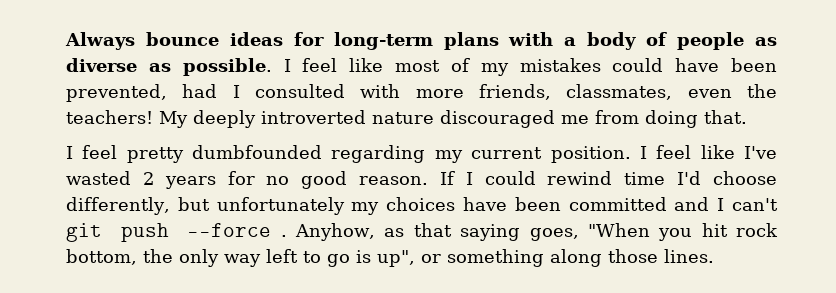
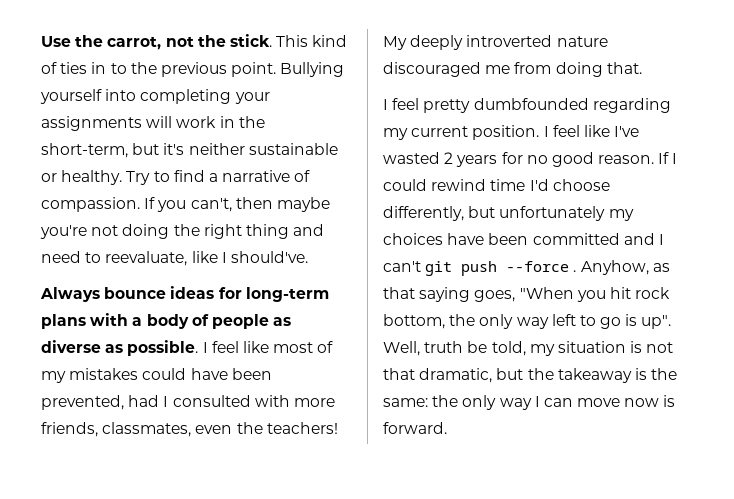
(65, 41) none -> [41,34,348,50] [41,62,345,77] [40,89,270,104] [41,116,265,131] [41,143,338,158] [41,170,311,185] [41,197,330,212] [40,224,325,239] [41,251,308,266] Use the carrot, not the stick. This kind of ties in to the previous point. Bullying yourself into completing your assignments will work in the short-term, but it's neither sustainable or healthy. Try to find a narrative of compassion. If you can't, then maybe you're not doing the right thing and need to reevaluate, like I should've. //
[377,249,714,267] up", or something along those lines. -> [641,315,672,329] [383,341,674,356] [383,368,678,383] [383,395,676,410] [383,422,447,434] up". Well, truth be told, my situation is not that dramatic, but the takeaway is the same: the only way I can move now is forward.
_ _ _ _ _ _ _
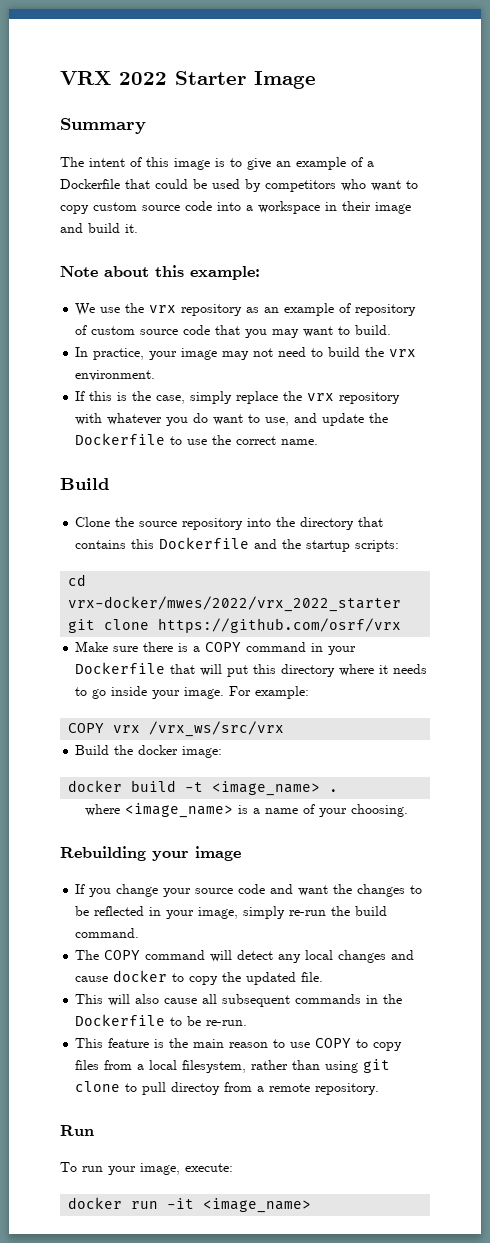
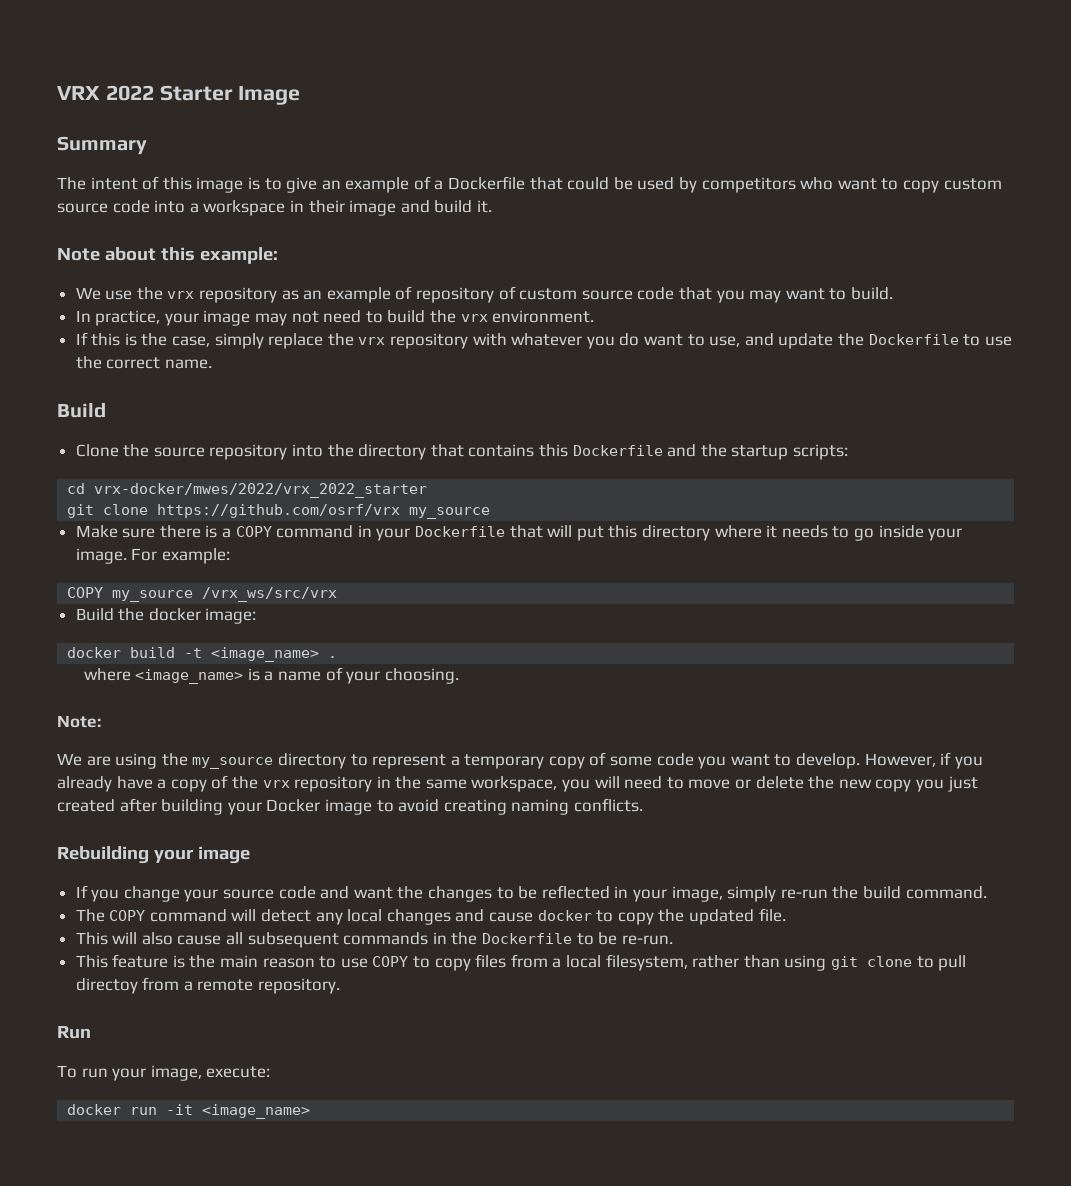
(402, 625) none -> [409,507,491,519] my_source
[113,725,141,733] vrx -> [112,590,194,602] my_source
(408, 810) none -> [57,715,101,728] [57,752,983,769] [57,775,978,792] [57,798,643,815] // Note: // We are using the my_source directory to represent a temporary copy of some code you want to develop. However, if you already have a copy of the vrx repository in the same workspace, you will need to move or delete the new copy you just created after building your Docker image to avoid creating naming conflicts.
_ _ _ _ _ _ _
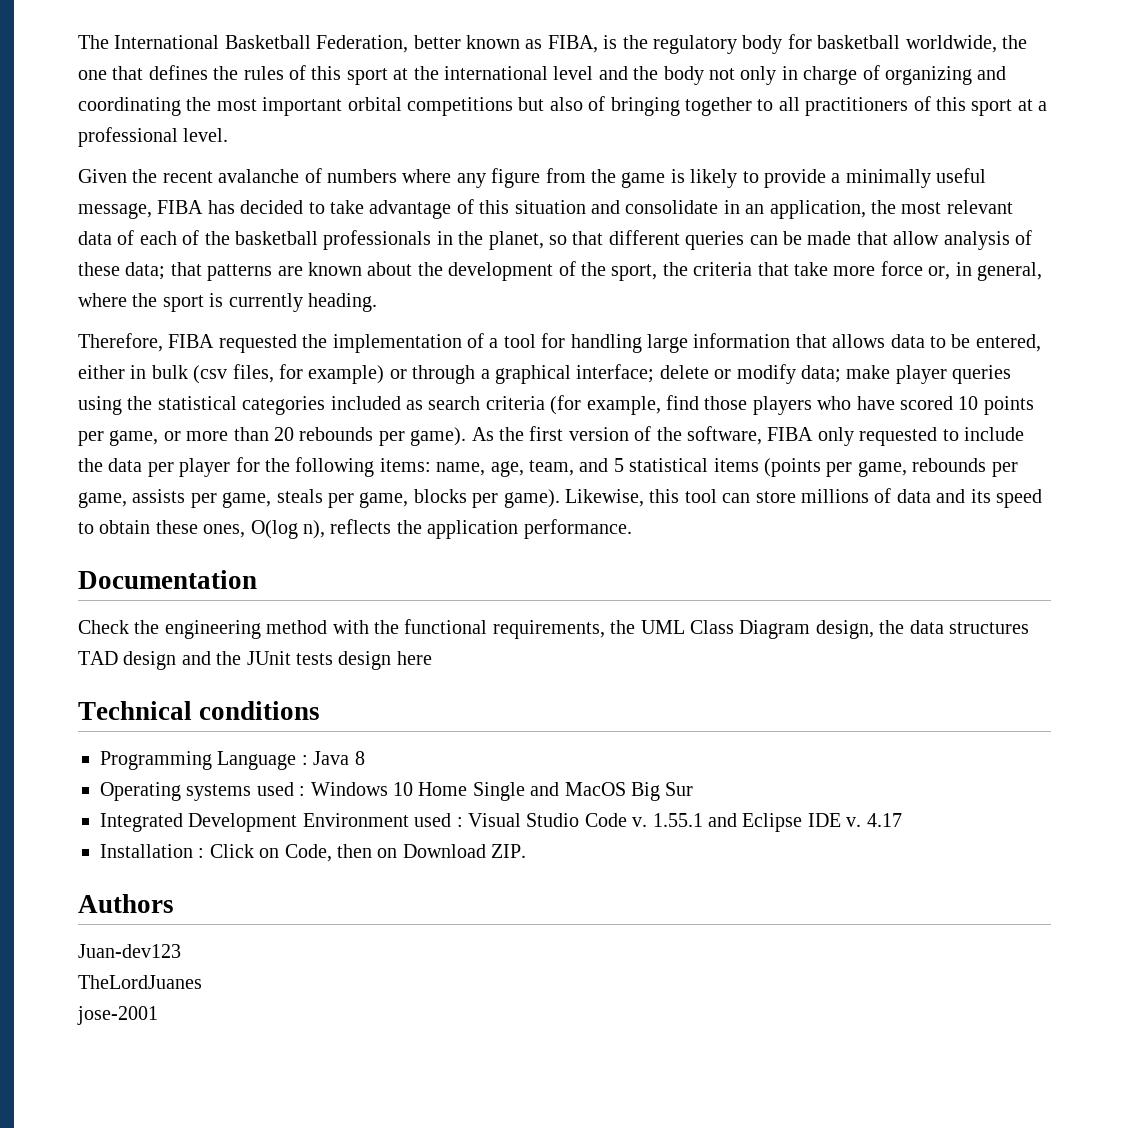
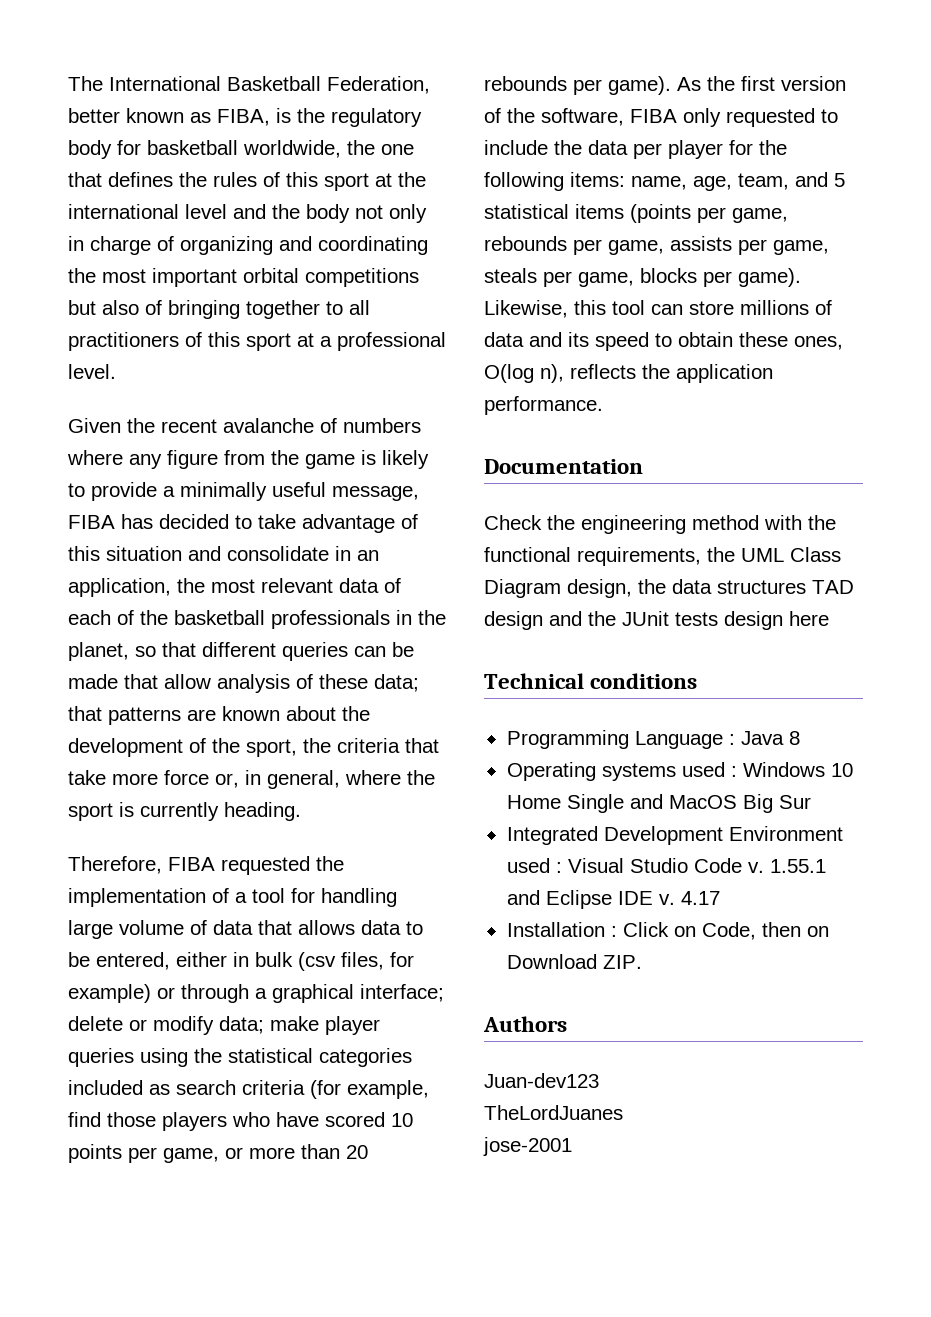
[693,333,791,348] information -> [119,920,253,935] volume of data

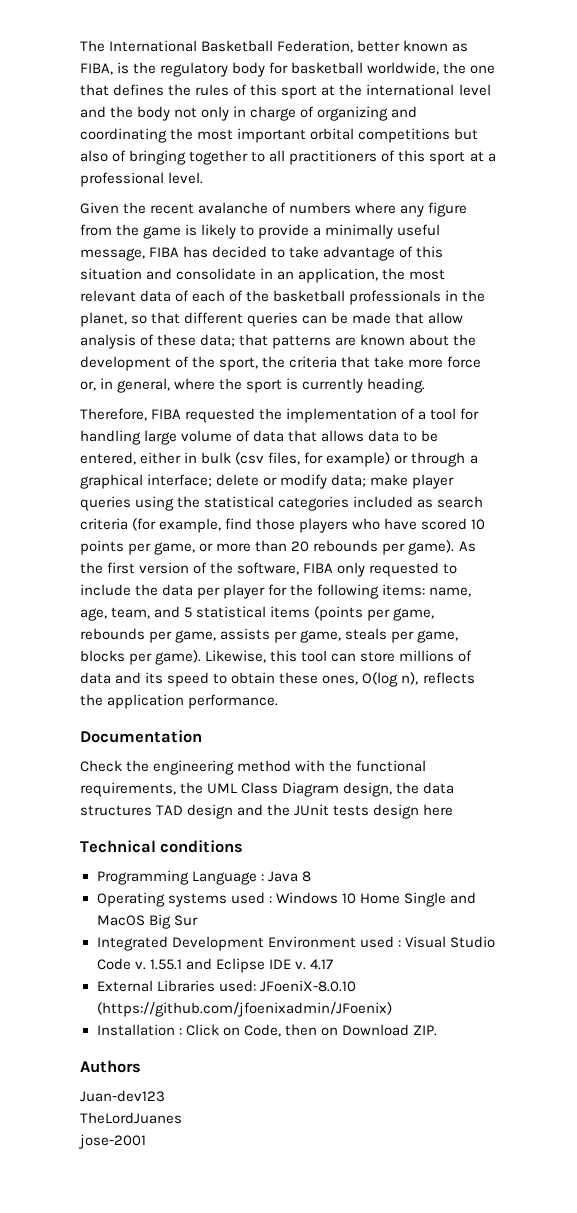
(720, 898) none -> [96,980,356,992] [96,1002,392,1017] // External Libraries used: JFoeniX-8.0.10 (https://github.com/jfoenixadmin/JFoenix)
_ _ _ _ _ _ _
| TASK BRIEF |
From the records above, retype only the lines starting at the line that contains "(65, 41) none" and ending at the line that contains "now is forward.", both included.

| RESULT |
(65, 41) none -> [41,34,348,50] [41,62,345,77] [40,89,270,104] [41,116,265,131] [41,143,338,158] [41,170,311,185] [41,197,330,212] [40,224,325,239] [41,251,308,266] Use the carrot, not the stick. This kind of ties in to the previous point. Bullying yourself into completing your assignments will work in the short-term, but it's neither sustainable or healthy. Try to find a narrative of compassion. If you can't, then maybe you're not doing the right thing and need to reevaluate, like I should've. //
[377,249,714,267] up", or something along those lines. -> [641,315,672,329] [383,341,674,356] [383,368,678,383] [383,395,676,410] [383,422,447,434] up". Well, truth be told, my situation is not that dramatic, but the takeaway is the same: the only way I can move now is forward.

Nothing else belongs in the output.